At home we maroon ourselves on our island sofa. We become mermaid and merbabe. Slung across my belly, a warm sea slug lying as close to your original watery home as possible, you’re lifted by the rise and swell of my tidal breath. I hardly dare move, for fear of disturbing you.
Time shifts. Until you, my time had belonged to everyone else. I had belonged to everyone else. But now I belong, by absolute and unalterable priority, to you.
Saying ‘no’ is suddenly easy. ‘No’ to the groups I don’t really want to join; ‘no’ to the coffee-and-cake catch-ups with women I hardly know; ‘no’ to going out on cold evenings for too much wine and too little return. First I say ‘no’ to others for you; but increasingly the benefit is mutual.
I’ve never been one for the shallows, the small talk at social gatherings. I tend to freeze at the simplest questions, gaping inelegantly, a fish out of water.
Emerging from our cocoon, however, ‘I’ has become ‘we’, and, well, that changes everything.
We swim synchronously, my seal-pup and I. There’s a simplicity and a flow to it that opens a new channel of thought in my mind when I think about future engagements. You charge your way through milestones – sitting, crawling, standing, chatting, walking. Life holds no fears for you. And I follow in the wake of your courage, all the way into our first formal social as a family.

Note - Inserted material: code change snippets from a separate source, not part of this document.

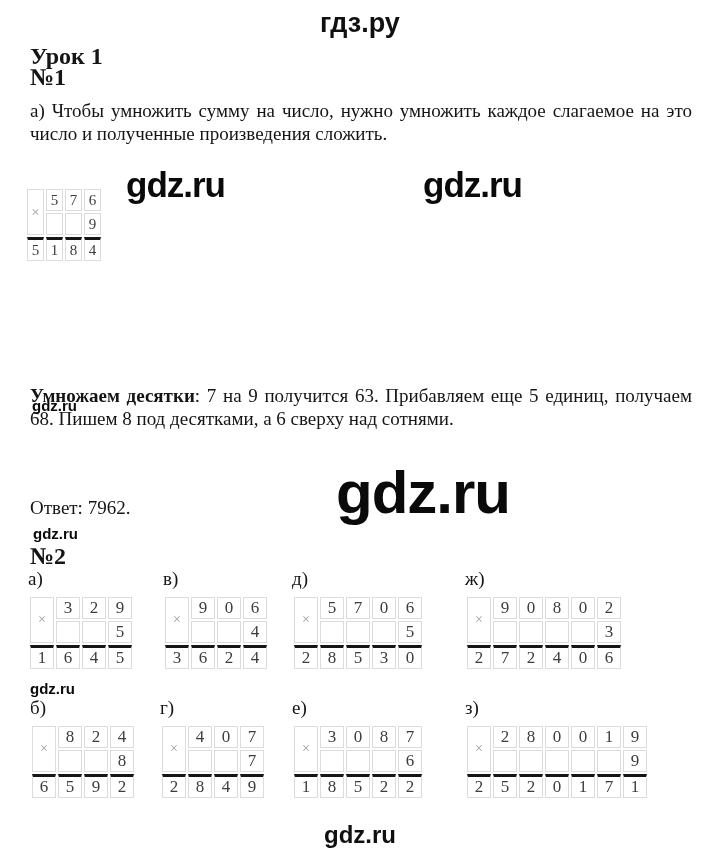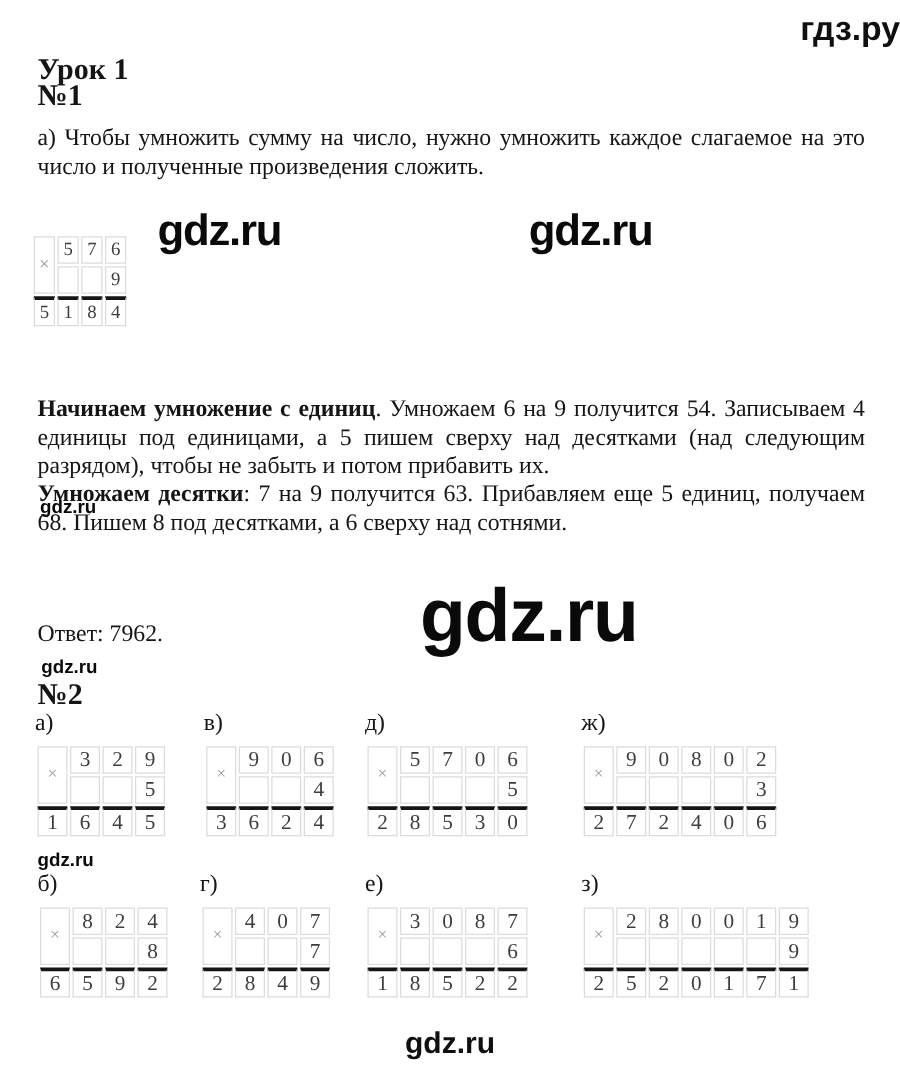--- a/index.html
+++ b/index.html
@@ -8,7 +8,7 @@
     font-family:"Liberation Serif",serif;color:#151515;overflow:hidden;
   }
   .site-header{
-    position:absolute;top:8px;left:0;width:720px;text-align:right;
+    position:absolute;top:8px;left:0;width:720px;text-align:center;
     font-family:"Liberation Sans",sans-serif;font-weight:bold;font-size:27px;color:#101010;
   }
   .site-footer{

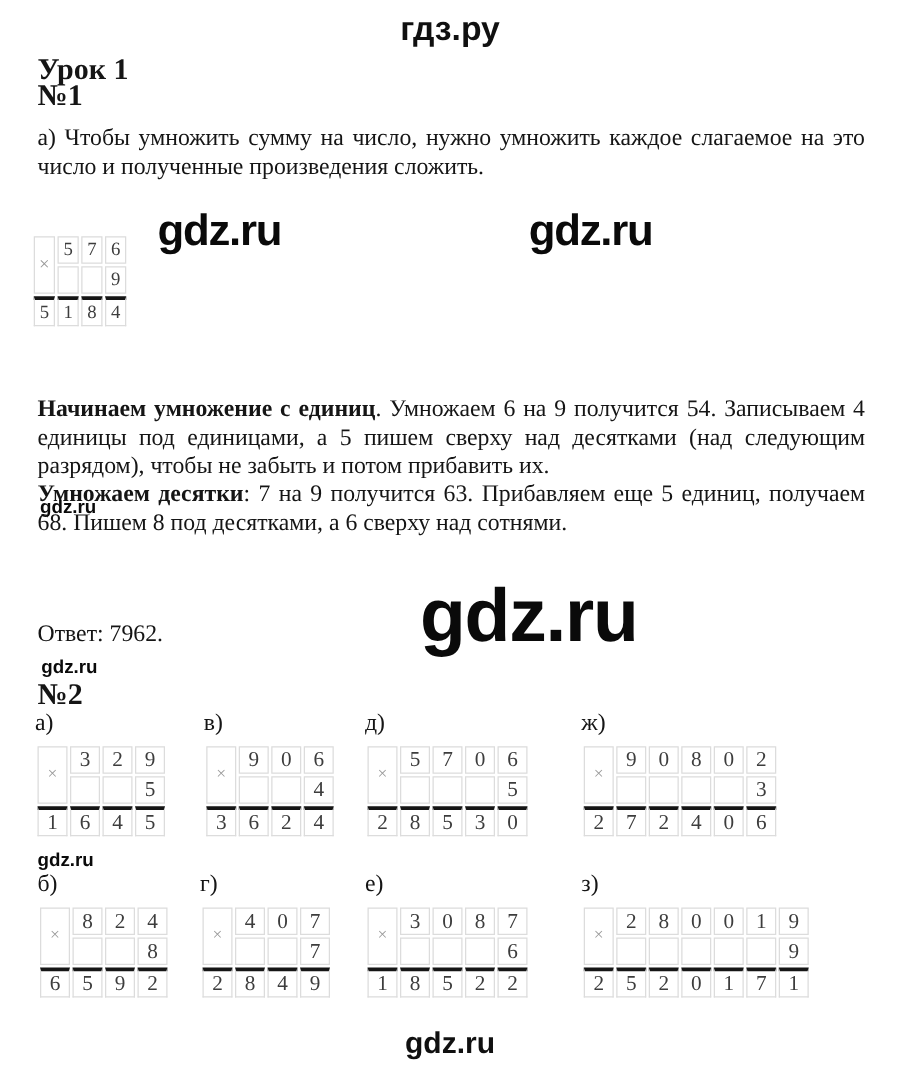--- a/index.html
+++ b/index.html
@@ -82,7 +82,6 @@
     </div>
 
 
-  <div class="para" style="top:317px;"><span class="lead">Начинаем умножение с единиц</span><span>. Умножаем 6 на 9 получится 54. Записываем 4 единицы под единицами, а 5 пишем сверху над десятками (над следующим разрядом), чтобы не забыть и потом прибавить их.</span></div>
 
   <div class="para" style="top:385px;"><span class="lead">Умножаем десятки</span><span>: 7 на 9 получится 63. Прибавляем еще 5 единиц, получаем 68. Пишем 8 под десятками, а 6 сверху над сотнями.</span></div>
 

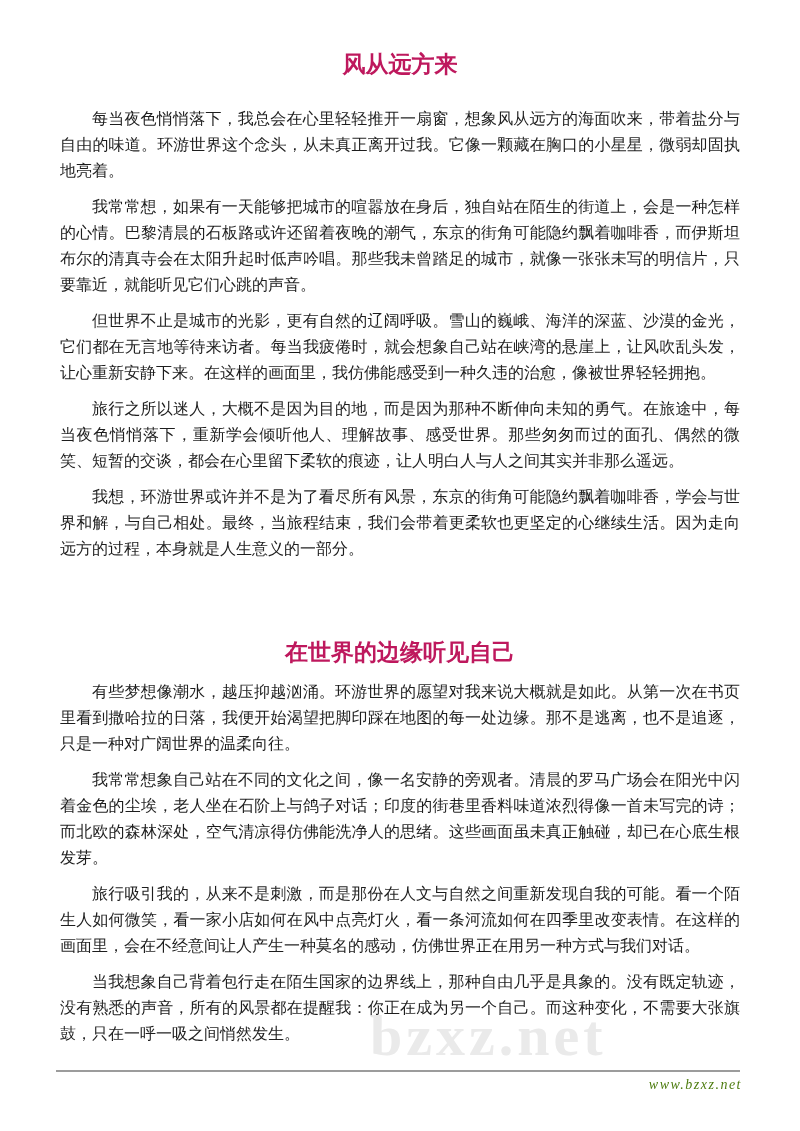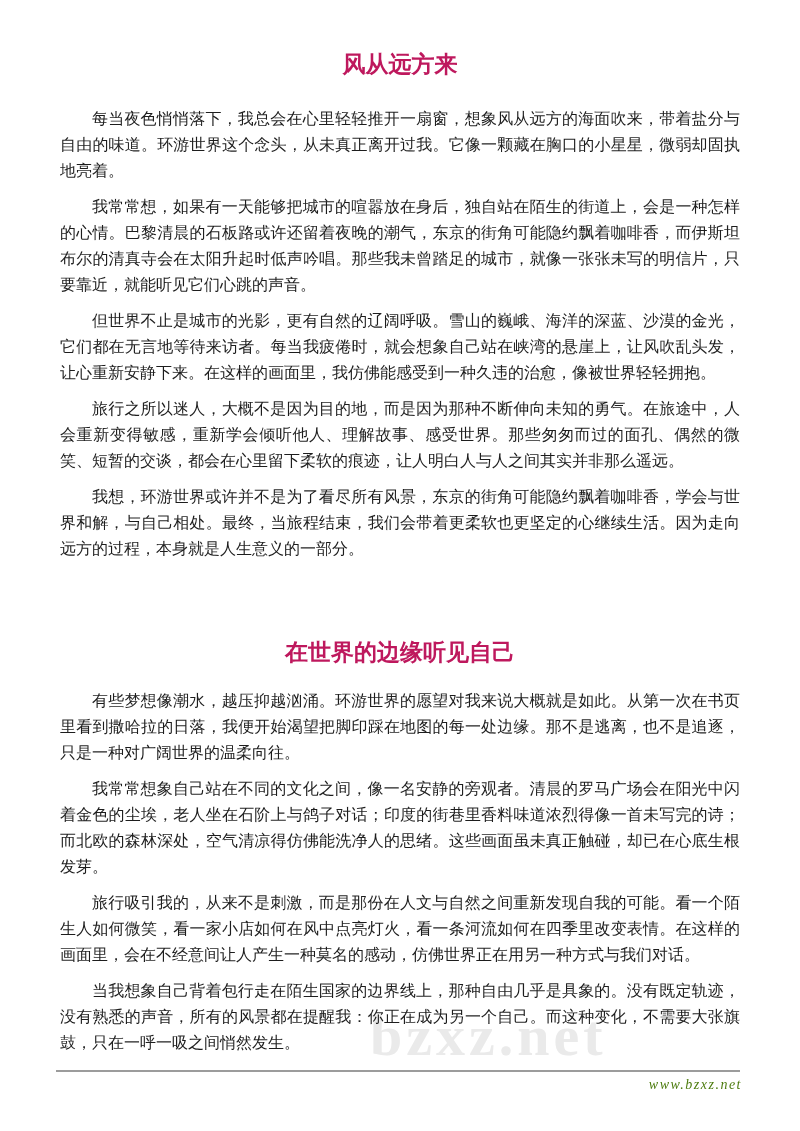--- a/index.html
+++ b/index.html
@@ -86,7 +86,7 @@
     <p>每当夜色悄悄落下，我总会在心里轻轻推开一扇窗，想象风从远方的海面吹来，带着盐分与自由的味道。环游世界这个念头，从未真正离开过我。它像一颗藏在胸口的小星星，微弱却固执地亮着。</p>
     <p>我常常想，如果有一天能够把城市的喧嚣放在身后，独自站在陌生的街道上，会是一种怎样的心情。巴黎清晨的石板路或许还留着夜晚的潮气，东京的街角可能隐约飘着咖啡香，而伊斯坦布尔的清真寺会在太阳升起时低声吟唱。那些我未曾踏足的城市，就像一张张未写的明信片，只要靠近，就能听见它们心跳的声音。</p>
     <p>但世界不止是城市的光影，更有自然的辽阔呼吸。雪山的巍峨、海洋的深蓝、沙漠的金光，它们都在无言地等待来访者。每当我疲倦时，就会想象自己站在峡湾的悬崖上，让风吹乱头发，让心重新安静下来。在这样的画面里，我仿佛能感受到一种久违的治愈，像被世界轻轻拥抱。</p>
-    <p>旅行之所以迷人，大概不是因为目的地，而是因为那种不断伸向未知的勇气。在旅途中，人会重新变得敏感，重新学会倾听他人、理解故事、感受世界。那些匆匆而过的面孔、偶然的微笑、短暂的交谈，都会在心里留下柔软的痕迹，让人明白人与人之间其实并非那么遥远。</p>
+    <p>旅行之所以迷人，大概不是因为目的地，而是因为那种不断伸向未知的勇气。在旅途中，每当夜色悄悄落下，重新学会倾听他人、理解故事、感受世界。那些匆匆而过的面孔、偶然的微笑、短暂的交谈，都会在心里留下柔软的痕迹，让人明白人与人之间其实并非那么遥远。</p>
     <p>我想，环游世界或许并不是为了看尽所有风景，东京的街角可能隐约飘着咖啡香，学会与世界和解，与自己相处。最终，当旅程结束，我们会带着更柔软也更坚定的心继续生活。因为走向远方的过程，本身就是人生意义的一部分。</p>
   </article>
 

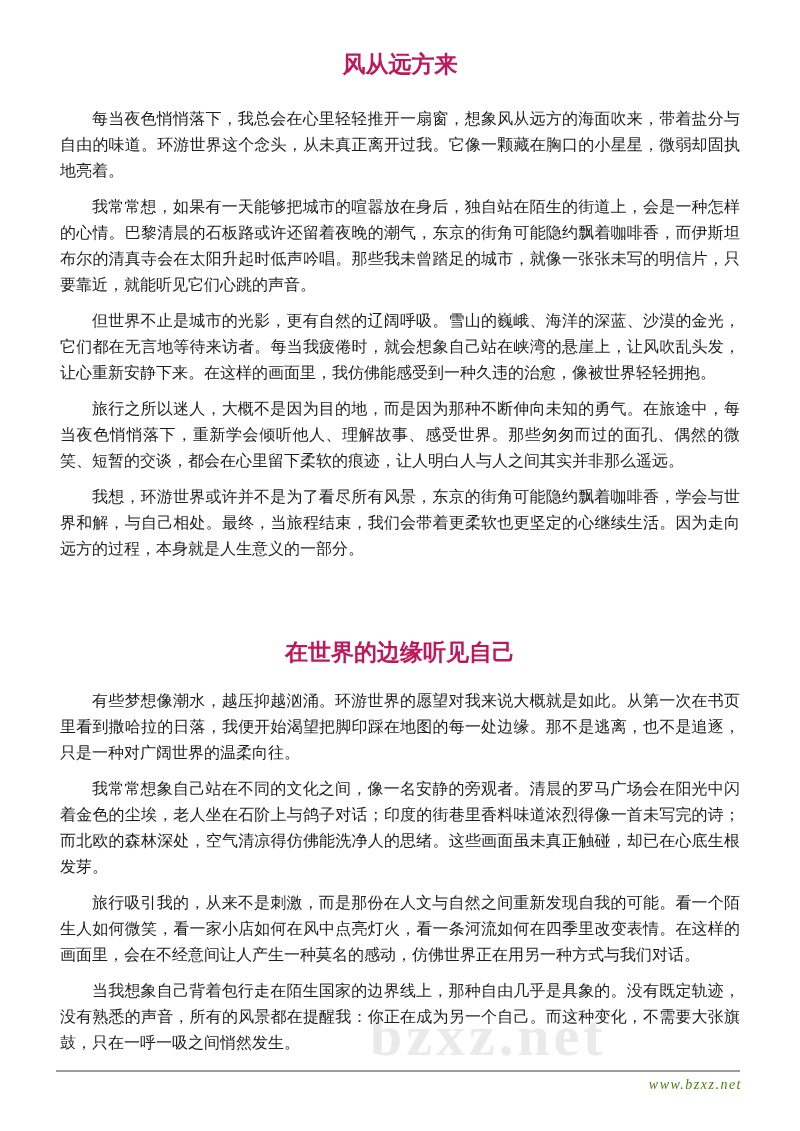--- a/index.html
+++ b/index.html
@@ -51,7 +51,7 @@
   }
   .essay-second .essay-title {
     margin-top: 76px;
-    margin-bottom: 20px;
+    margin-bottom: 11px;
   }
   .footer-rule {
     position: absolute;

It is a beautiful, faceless, wedding.
We sit on the grass in the unexpectedly hot April sunshine, amusing ourselves and each other. Tottering on increasingly confident feet you laugh at the enormous stick you’ve found, dragging it behind you down the little path by the breezy daffodils.
We leave the reception when we’re ready. Just after the puddings but before the speeches. Before the day collapses into its drunken cups of grown-up fun, after saying our goodbyes to Daddy. No apology needed.
In the car, the lowering sun chases us all the way down the country lanes. We twist this way and that, singing ‘the wheels on the bus’ like naughty school children let out of class early. Back at the digs, your bedtime routine – often fraught with niggle and complaint – flows like a merry brook, as we babble, two conspiratorial fishes. Before long you’re blinking and yawning, soft warm baby-breath sighs.
Back in the sitting room I have a hot cup of tea. I open my novel. Contentment seeps out of me. I laugh out of luxury, the unexpected pleasures of being here, doing exactly what I like and never let myself do. The rain thrums on the window above me whilst you, my innocent co-conspirator, lie dreaming on the other side of the wall.